**The task**: When the line containing "25.00 = 75.00" is found in the data below, give it again along with every later line, exactly; drop the pictures.

**Data for this exercise**:
*-*-*

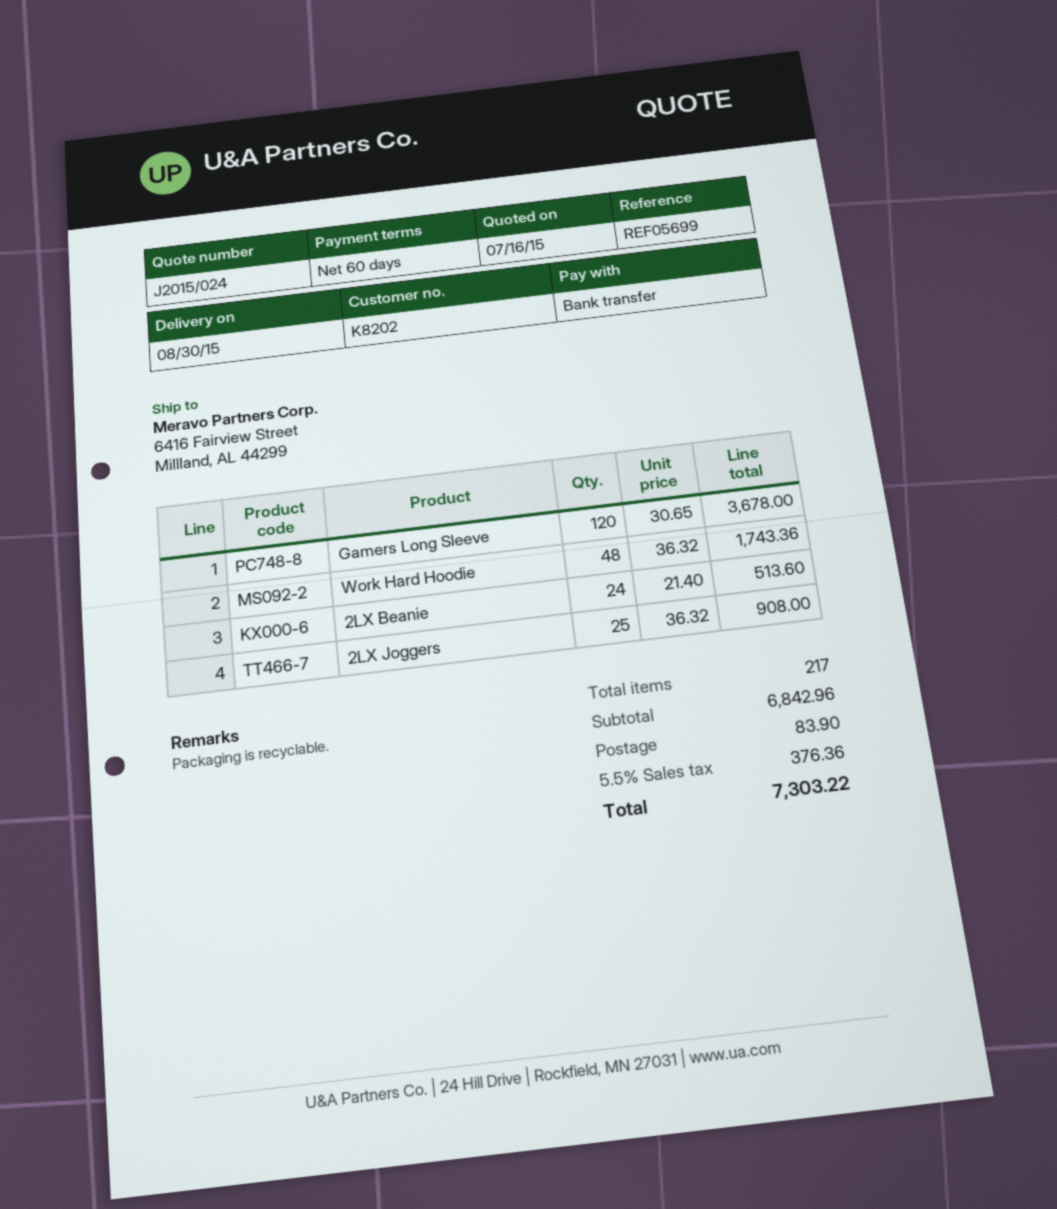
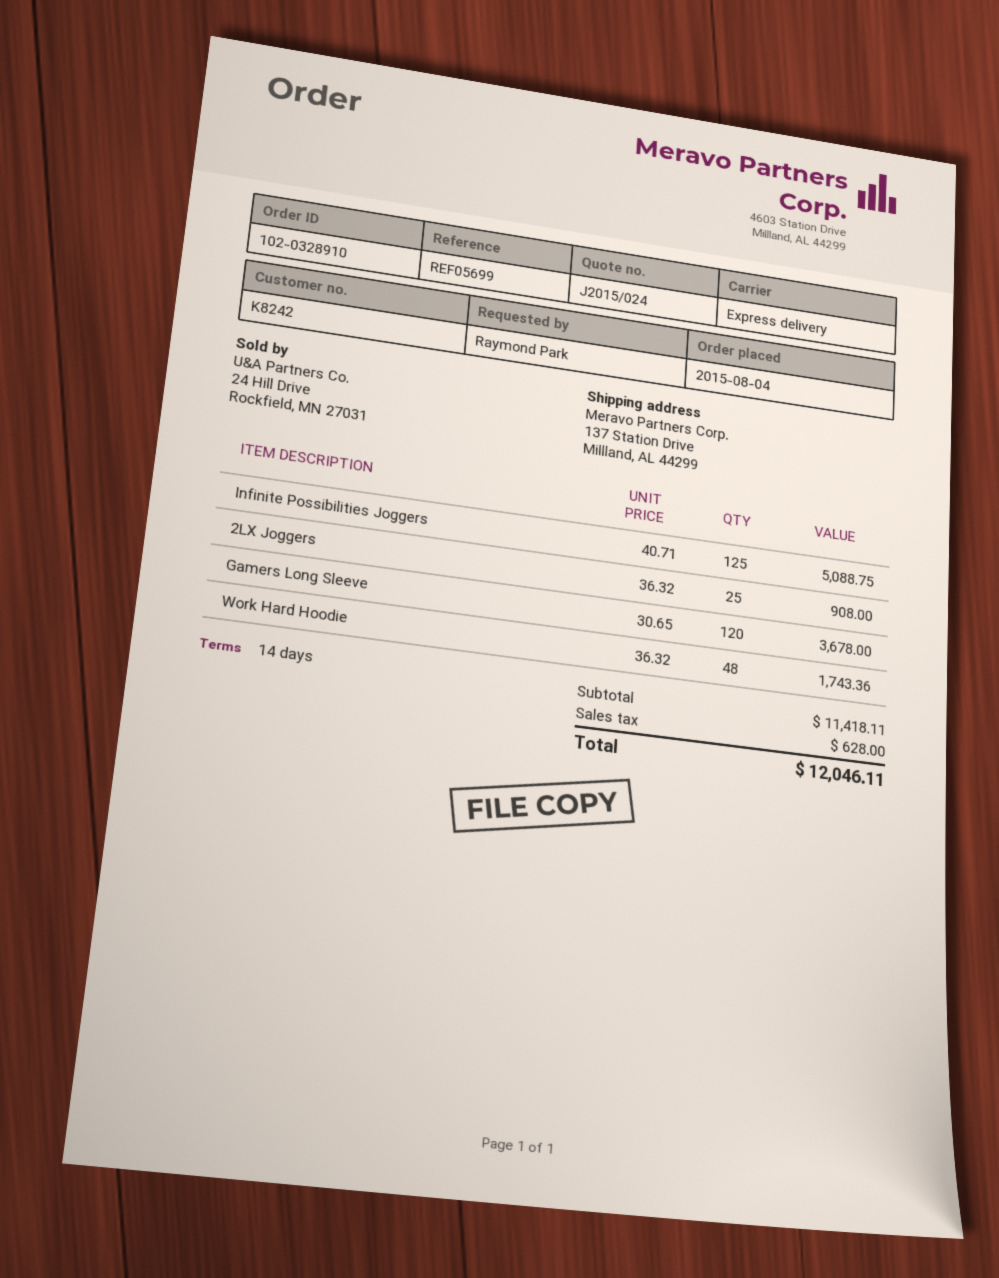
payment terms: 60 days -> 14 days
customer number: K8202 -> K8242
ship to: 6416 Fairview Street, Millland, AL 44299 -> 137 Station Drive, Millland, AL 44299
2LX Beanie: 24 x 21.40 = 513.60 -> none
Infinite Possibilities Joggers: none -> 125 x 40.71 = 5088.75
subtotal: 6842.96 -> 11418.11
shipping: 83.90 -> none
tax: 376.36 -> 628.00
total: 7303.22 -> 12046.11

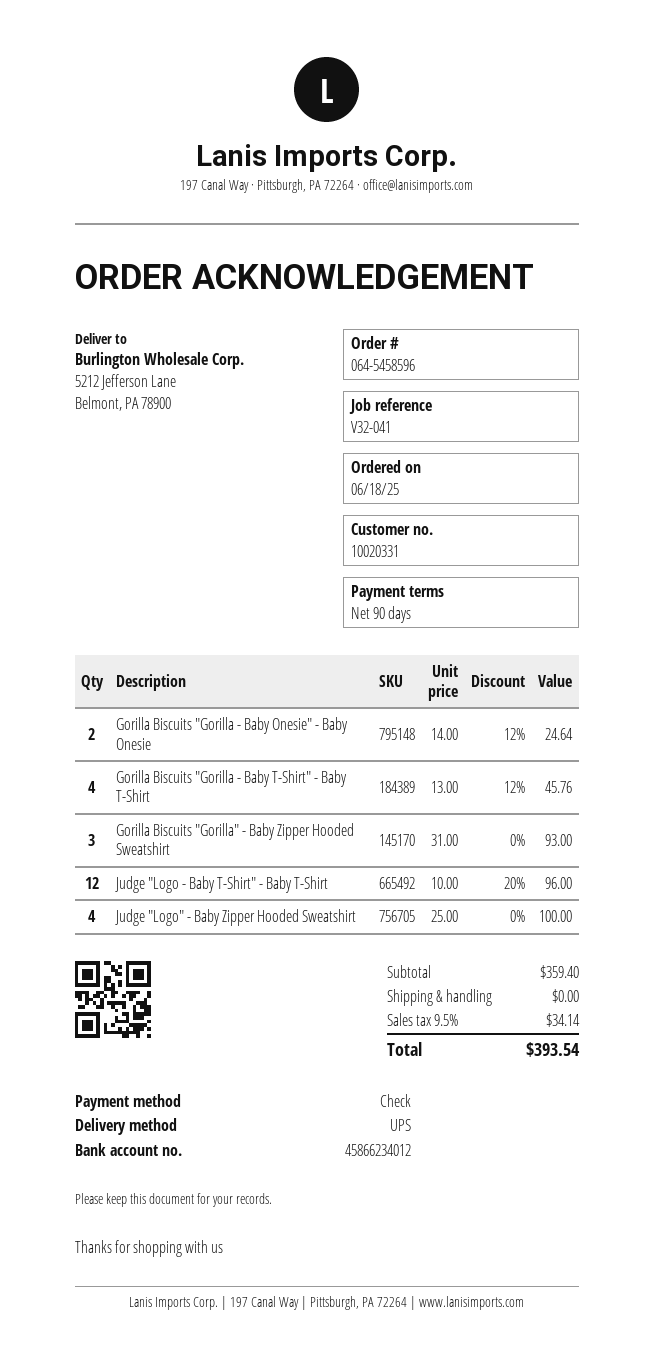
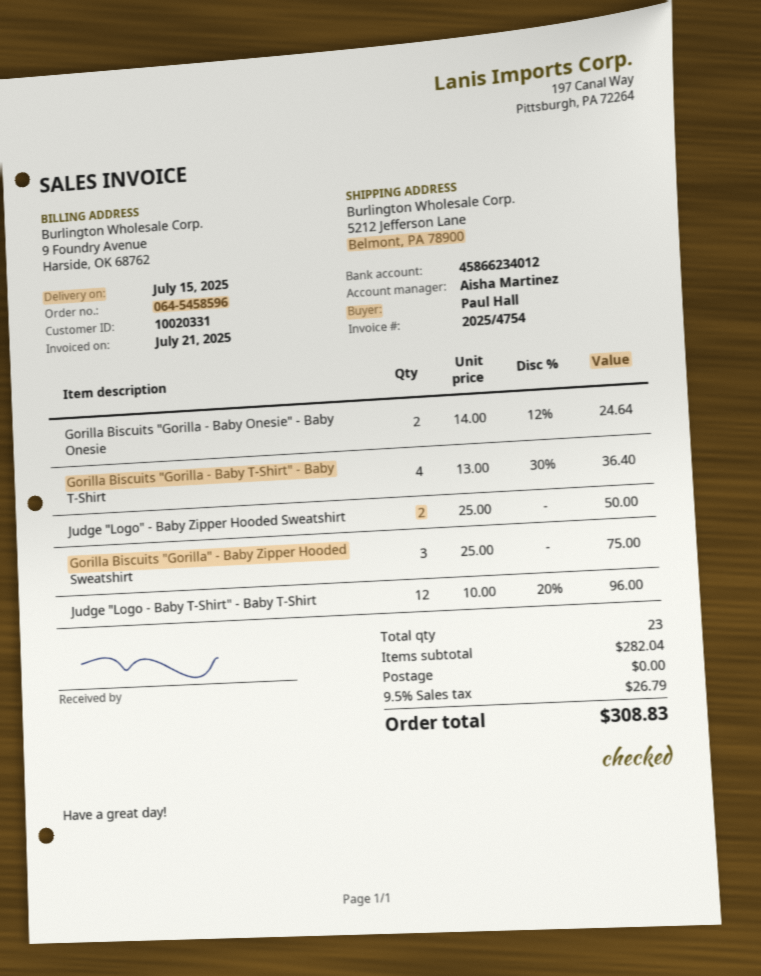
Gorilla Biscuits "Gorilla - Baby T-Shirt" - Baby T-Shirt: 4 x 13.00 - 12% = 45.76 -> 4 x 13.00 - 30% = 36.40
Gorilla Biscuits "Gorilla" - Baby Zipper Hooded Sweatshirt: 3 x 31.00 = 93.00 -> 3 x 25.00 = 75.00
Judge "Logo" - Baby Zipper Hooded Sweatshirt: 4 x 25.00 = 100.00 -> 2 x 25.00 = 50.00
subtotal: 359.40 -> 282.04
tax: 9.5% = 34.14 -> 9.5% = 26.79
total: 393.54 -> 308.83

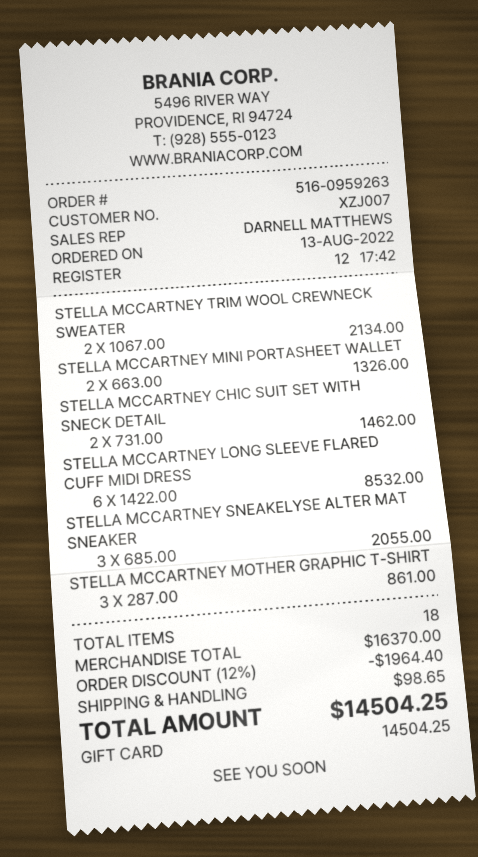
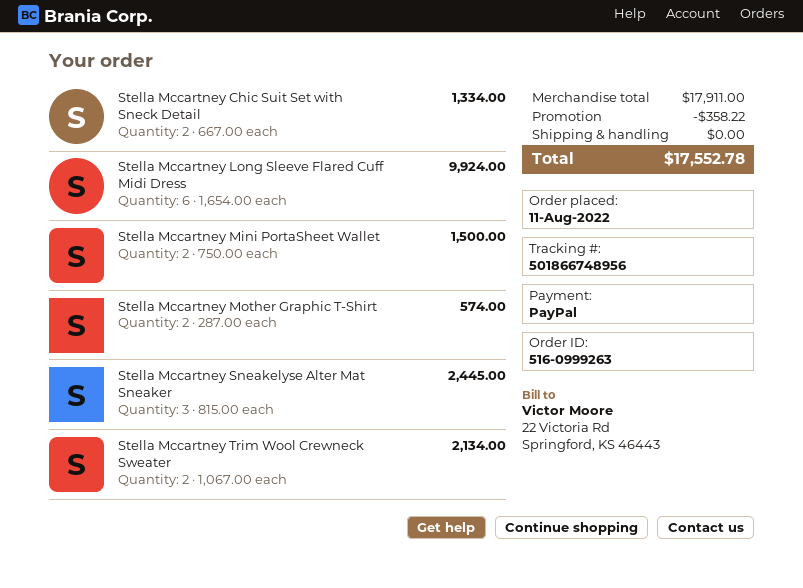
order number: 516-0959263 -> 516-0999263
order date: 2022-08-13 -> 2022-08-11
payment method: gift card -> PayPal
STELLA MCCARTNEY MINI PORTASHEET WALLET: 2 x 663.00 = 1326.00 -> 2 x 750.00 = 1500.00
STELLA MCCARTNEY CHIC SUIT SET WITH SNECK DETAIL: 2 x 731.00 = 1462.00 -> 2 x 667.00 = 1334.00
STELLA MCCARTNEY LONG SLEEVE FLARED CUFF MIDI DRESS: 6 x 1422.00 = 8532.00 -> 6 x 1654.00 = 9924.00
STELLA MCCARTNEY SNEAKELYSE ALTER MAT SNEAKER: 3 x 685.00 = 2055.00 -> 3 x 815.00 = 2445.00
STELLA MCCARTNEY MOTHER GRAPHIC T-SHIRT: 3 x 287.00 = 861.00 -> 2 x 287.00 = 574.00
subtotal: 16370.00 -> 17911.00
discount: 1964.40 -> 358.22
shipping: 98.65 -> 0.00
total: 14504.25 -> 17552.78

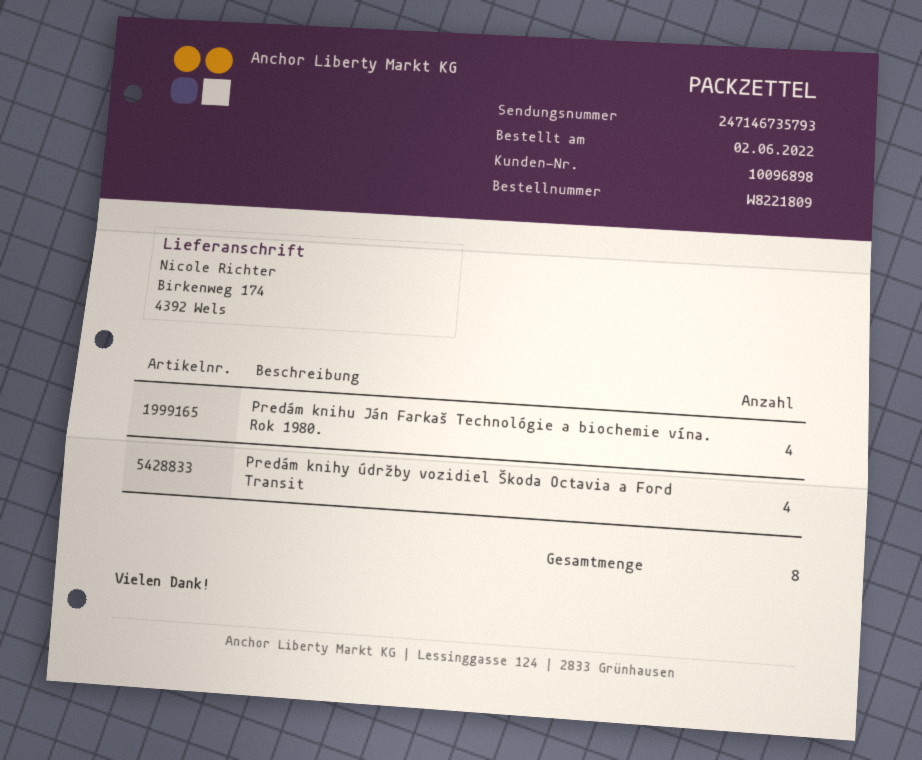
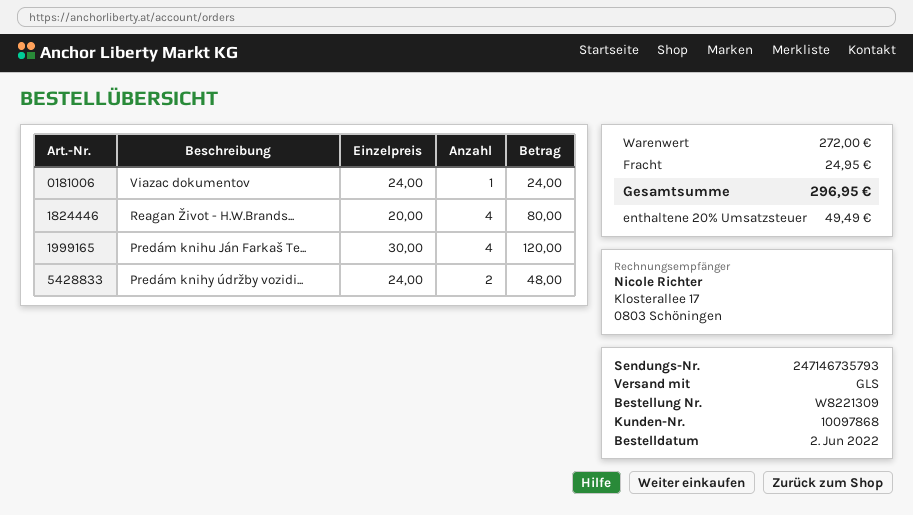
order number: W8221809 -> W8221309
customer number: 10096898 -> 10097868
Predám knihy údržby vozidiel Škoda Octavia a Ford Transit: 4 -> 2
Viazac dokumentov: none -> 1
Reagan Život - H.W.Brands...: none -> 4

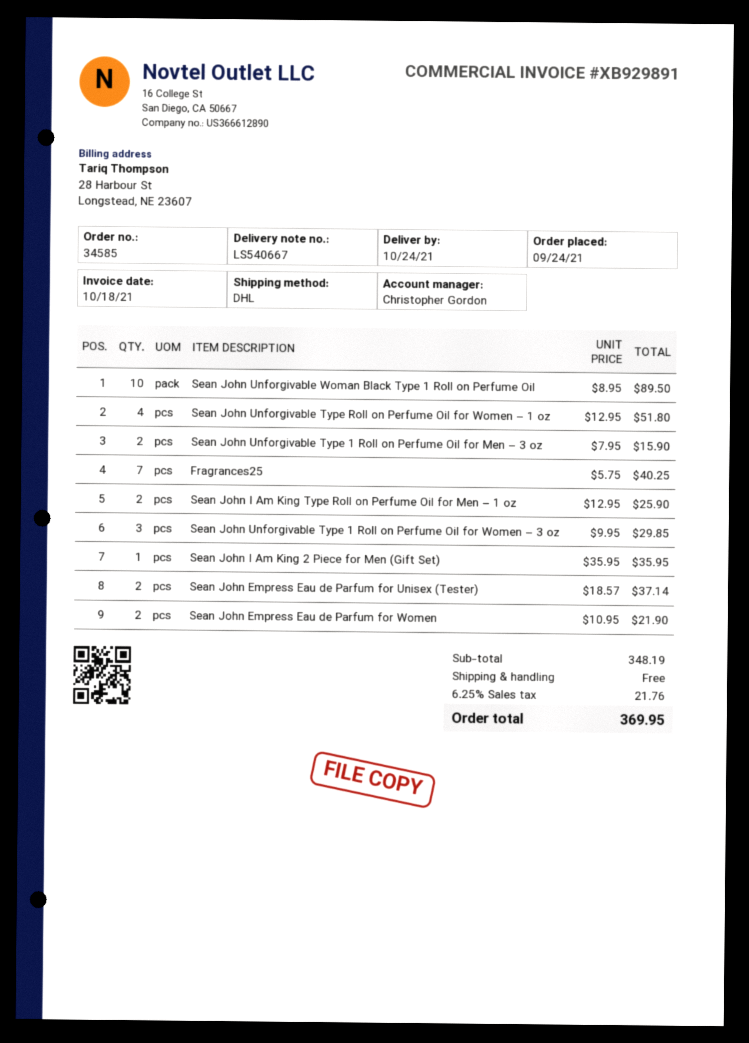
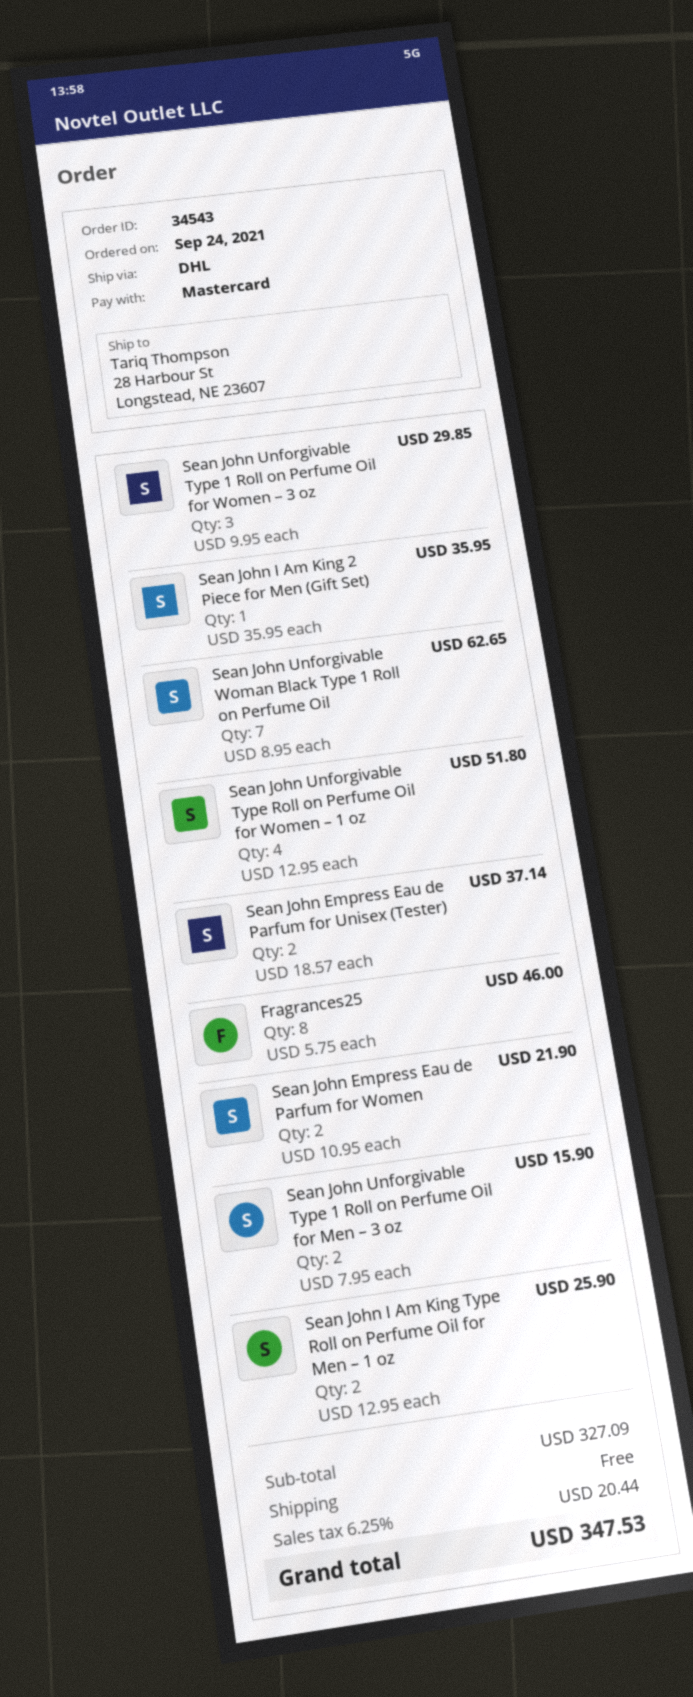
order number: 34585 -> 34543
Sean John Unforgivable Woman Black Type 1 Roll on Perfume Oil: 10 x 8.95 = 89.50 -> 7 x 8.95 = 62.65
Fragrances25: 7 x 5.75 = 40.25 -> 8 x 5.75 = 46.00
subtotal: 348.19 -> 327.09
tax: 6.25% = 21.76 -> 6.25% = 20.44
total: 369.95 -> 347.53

*-*-*

**Task answer**:
Gorilla Biscuits "Gorilla" - Baby Zipper Hooded Sweatshirt: 3 x 31.00 = 93.00 -> 3 x 25.00 = 75.00
Judge "Logo" - Baby Zipper Hooded Sweatshirt: 4 x 25.00 = 100.00 -> 2 x 25.00 = 50.00
subtotal: 359.40 -> 282.04
tax: 9.5% = 34.14 -> 9.5% = 26.79
total: 393.54 -> 308.83

order number: 516-0959263 -> 516-0999263
order date: 2022-08-13 -> 2022-08-11
payment method: gift card -> PayPal
STELLA MCCARTNEY MINI PORTASHEET WALLET: 2 x 663.00 = 1326.00 -> 2 x 750.00 = 1500.00
STELLA MCCARTNEY CHIC SUIT SET WITH SNECK DETAIL: 2 x 731.00 = 1462.00 -> 2 x 667.00 = 1334.00
STELLA MCCARTNEY LONG SLEEVE FLARED CUFF MIDI DRESS: 6 x 1422.00 = 8532.00 -> 6 x 1654.00 = 9924.00
STELLA MCCARTNEY SNEAKELYSE ALTER MAT SNEAKER: 3 x 685.00 = 2055.00 -> 3 x 815.00 = 2445.00
STELLA MCCARTNEY MOTHER GRAPHIC T-SHIRT: 3 x 287.00 = 861.00 -> 2 x 287.00 = 574.00
subtotal: 16370.00 -> 17911.00
discount: 1964.40 -> 358.22
shipping: 98.65 -> 0.00
total: 14504.25 -> 17552.78

order number: W8221809 -> W8221309
customer number: 10096898 -> 10097868
Predám knihy údržby vozidiel Škoda Octavia a Ford Transit: 4 -> 2
Viazac dokumentov: none -> 1
Reagan Život - H.W.Brands...: none -> 4

order number: 34585 -> 34543
Sean John Unforgivable Woman Black Type 1 Roll on Perfume Oil: 10 x 8.95 = 89.50 -> 7 x 8.95 = 62.65
Fragrances25: 7 x 5.75 = 40.25 -> 8 x 5.75 = 46.00
subtotal: 348.19 -> 327.09
tax: 6.25% = 21.76 -> 6.25% = 20.44
total: 369.95 -> 347.53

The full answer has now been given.